Web interface edit records
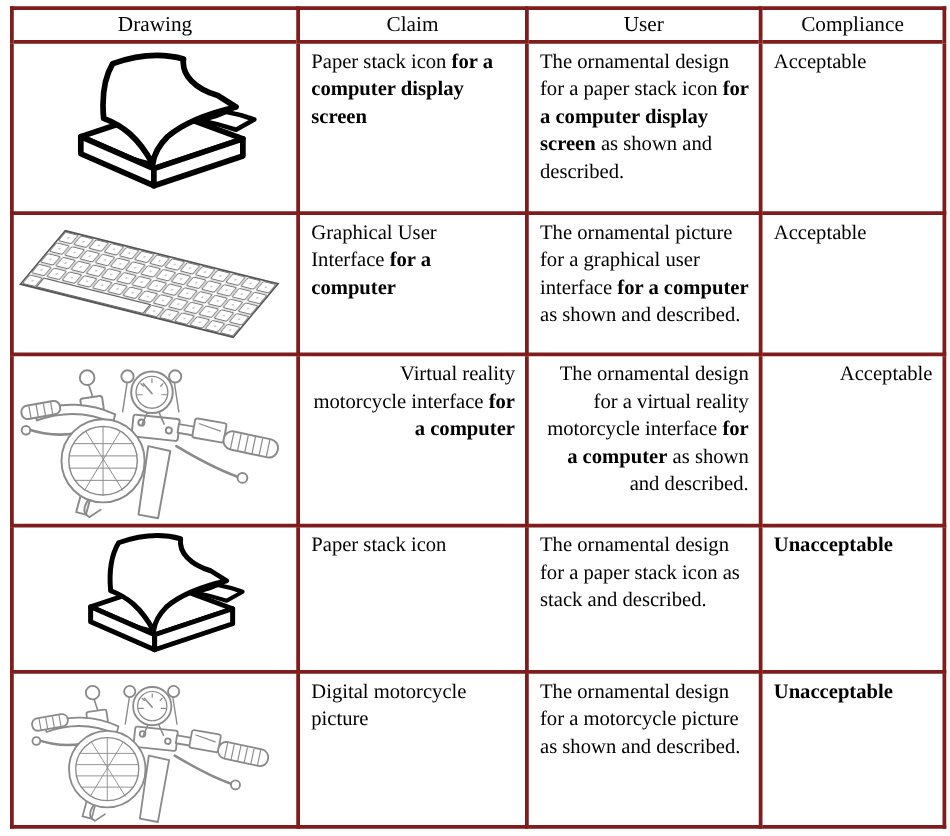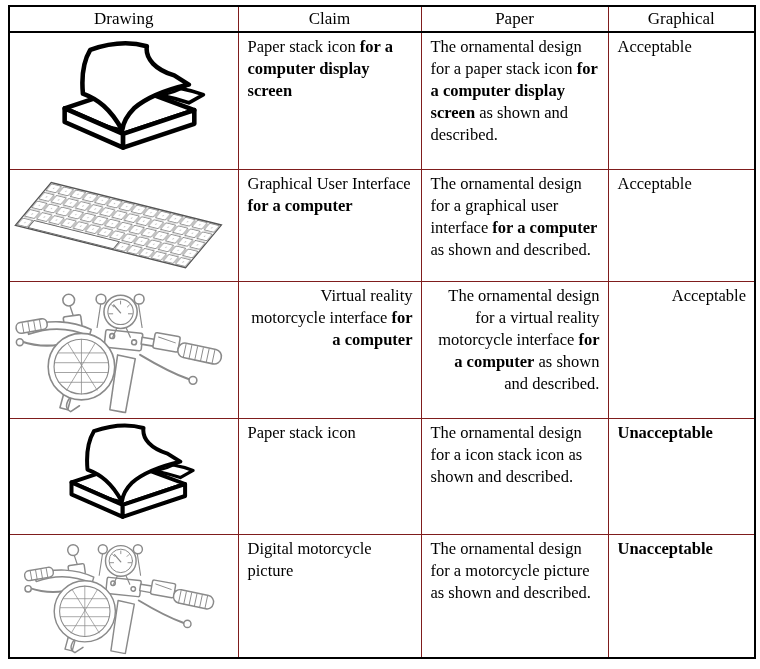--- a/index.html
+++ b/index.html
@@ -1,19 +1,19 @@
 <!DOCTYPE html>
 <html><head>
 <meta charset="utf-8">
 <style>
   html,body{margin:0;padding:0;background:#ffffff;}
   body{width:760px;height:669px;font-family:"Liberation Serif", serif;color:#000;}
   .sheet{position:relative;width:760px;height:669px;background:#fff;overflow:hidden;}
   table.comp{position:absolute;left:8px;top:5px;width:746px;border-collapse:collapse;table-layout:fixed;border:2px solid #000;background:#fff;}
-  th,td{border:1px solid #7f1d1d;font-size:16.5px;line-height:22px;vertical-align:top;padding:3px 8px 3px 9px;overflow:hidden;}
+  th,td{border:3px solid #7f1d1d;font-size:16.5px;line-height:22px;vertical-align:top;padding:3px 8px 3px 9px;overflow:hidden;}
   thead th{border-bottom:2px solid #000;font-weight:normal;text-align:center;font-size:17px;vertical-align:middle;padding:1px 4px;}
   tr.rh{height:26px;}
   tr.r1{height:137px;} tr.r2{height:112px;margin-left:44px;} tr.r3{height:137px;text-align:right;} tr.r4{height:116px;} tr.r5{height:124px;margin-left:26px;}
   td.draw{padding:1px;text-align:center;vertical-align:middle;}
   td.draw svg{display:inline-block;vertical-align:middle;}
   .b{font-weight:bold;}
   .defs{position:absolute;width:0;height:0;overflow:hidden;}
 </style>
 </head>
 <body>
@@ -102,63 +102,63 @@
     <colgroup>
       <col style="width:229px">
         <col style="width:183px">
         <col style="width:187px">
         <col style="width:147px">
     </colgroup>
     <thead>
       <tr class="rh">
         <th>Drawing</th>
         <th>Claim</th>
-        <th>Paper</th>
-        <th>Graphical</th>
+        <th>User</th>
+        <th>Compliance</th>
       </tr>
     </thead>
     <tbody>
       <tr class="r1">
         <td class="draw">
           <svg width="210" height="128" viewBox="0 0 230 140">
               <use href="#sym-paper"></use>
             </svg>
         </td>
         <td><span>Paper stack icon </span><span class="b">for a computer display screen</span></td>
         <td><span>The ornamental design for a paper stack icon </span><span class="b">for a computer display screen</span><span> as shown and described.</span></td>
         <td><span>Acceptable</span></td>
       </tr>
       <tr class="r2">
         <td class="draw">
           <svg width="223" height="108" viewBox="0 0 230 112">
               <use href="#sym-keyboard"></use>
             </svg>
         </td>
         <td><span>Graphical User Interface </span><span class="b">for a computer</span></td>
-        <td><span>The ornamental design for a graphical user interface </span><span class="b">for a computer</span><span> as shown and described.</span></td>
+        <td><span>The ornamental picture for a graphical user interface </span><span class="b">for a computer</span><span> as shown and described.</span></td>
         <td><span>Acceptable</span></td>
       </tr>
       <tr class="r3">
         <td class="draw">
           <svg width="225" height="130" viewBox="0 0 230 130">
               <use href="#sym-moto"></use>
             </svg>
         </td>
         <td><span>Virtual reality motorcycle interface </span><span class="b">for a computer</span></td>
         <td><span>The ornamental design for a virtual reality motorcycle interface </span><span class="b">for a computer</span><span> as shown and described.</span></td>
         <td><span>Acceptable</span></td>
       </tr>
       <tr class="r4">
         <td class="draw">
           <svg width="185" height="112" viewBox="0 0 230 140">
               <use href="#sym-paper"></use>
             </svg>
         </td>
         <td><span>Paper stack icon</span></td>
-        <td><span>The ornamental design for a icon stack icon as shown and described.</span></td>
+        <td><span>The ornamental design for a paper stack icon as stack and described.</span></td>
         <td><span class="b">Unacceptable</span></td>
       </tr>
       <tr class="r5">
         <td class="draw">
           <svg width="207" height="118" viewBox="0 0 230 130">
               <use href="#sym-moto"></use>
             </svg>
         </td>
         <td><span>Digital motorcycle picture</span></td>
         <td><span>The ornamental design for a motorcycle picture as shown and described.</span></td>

--

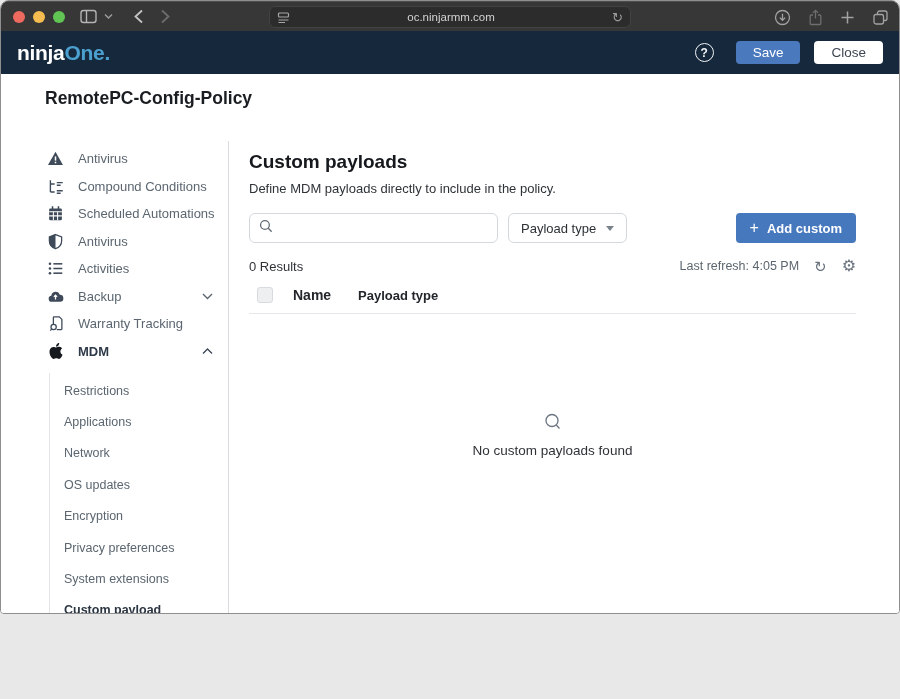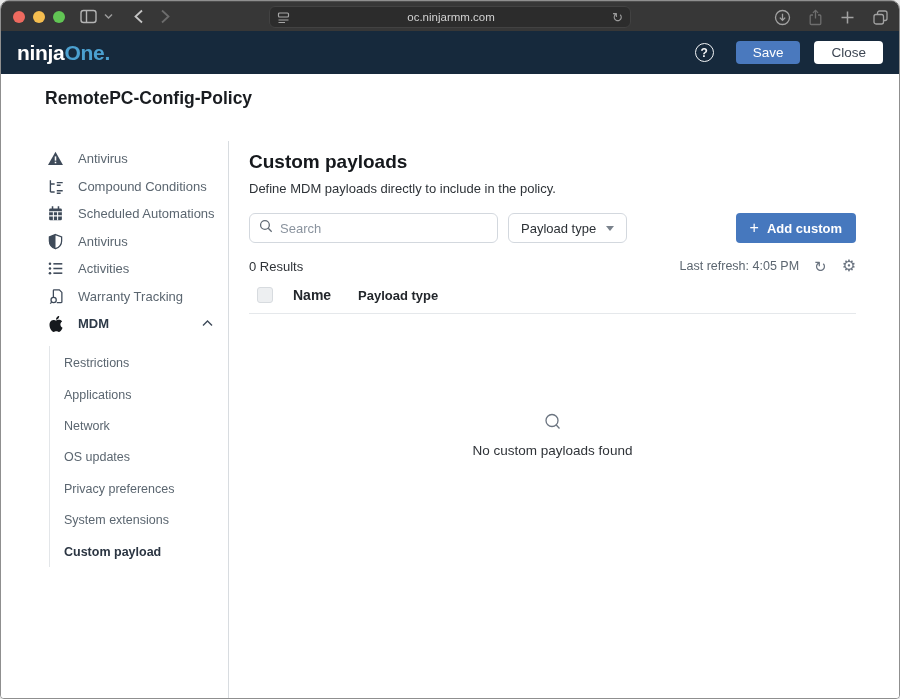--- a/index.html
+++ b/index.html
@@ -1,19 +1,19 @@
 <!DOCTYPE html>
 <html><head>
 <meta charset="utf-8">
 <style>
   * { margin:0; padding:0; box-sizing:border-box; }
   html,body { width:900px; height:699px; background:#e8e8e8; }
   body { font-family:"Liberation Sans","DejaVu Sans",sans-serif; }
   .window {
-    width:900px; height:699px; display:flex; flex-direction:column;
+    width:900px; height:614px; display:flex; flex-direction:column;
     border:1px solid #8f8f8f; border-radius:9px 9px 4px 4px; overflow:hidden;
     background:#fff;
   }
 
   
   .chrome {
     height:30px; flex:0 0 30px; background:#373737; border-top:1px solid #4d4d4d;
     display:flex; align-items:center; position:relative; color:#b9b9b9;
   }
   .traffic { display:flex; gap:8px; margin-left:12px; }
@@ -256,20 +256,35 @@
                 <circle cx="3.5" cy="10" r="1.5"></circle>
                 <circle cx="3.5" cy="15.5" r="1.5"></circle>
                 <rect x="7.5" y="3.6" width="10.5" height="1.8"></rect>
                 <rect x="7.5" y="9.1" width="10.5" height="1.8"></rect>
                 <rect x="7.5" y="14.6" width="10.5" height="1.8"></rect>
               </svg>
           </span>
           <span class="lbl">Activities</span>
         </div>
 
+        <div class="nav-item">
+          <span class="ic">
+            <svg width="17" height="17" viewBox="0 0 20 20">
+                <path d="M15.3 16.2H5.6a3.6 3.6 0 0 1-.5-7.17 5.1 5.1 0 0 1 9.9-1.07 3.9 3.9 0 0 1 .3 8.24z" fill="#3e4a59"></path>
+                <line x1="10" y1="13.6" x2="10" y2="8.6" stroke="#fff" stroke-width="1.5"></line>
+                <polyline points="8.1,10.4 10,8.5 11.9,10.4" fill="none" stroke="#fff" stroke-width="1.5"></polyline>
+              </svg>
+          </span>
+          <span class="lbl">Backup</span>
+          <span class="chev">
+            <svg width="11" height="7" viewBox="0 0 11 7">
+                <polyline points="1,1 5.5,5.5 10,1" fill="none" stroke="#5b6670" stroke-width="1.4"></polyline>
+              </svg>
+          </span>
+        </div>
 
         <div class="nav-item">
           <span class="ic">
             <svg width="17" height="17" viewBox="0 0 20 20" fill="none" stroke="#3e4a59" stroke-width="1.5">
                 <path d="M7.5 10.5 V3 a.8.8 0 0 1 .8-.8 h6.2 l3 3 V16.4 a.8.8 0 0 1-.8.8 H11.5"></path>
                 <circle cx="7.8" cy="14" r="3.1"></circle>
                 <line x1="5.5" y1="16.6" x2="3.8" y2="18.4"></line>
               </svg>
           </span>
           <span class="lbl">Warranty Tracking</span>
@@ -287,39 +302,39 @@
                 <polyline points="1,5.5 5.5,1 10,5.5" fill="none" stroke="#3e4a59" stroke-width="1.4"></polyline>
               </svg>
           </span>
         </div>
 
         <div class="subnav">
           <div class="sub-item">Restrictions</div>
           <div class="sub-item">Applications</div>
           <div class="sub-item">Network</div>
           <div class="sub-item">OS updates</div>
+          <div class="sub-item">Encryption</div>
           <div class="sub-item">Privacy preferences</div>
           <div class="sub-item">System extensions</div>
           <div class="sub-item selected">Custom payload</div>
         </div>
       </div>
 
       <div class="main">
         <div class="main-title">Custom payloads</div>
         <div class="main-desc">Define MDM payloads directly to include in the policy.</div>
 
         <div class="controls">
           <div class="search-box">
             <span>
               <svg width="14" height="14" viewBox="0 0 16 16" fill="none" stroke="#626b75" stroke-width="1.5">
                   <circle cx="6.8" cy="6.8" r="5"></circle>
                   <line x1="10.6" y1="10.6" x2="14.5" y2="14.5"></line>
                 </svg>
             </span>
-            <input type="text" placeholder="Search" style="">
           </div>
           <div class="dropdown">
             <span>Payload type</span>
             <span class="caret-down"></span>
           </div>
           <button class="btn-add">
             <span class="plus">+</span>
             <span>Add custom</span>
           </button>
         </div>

What is needed: When a line of the records includes "reality", that line belongs in the answer.

Output for this exercise:
         <td><span>Virtual reality motorcycle interface </span><span class="b">for a computer</span></td>
         <td><span>The ornamental design for a virtual reality motorcycle interface </span><span class="b">for a computer</span><span> as shown and described.</span></td>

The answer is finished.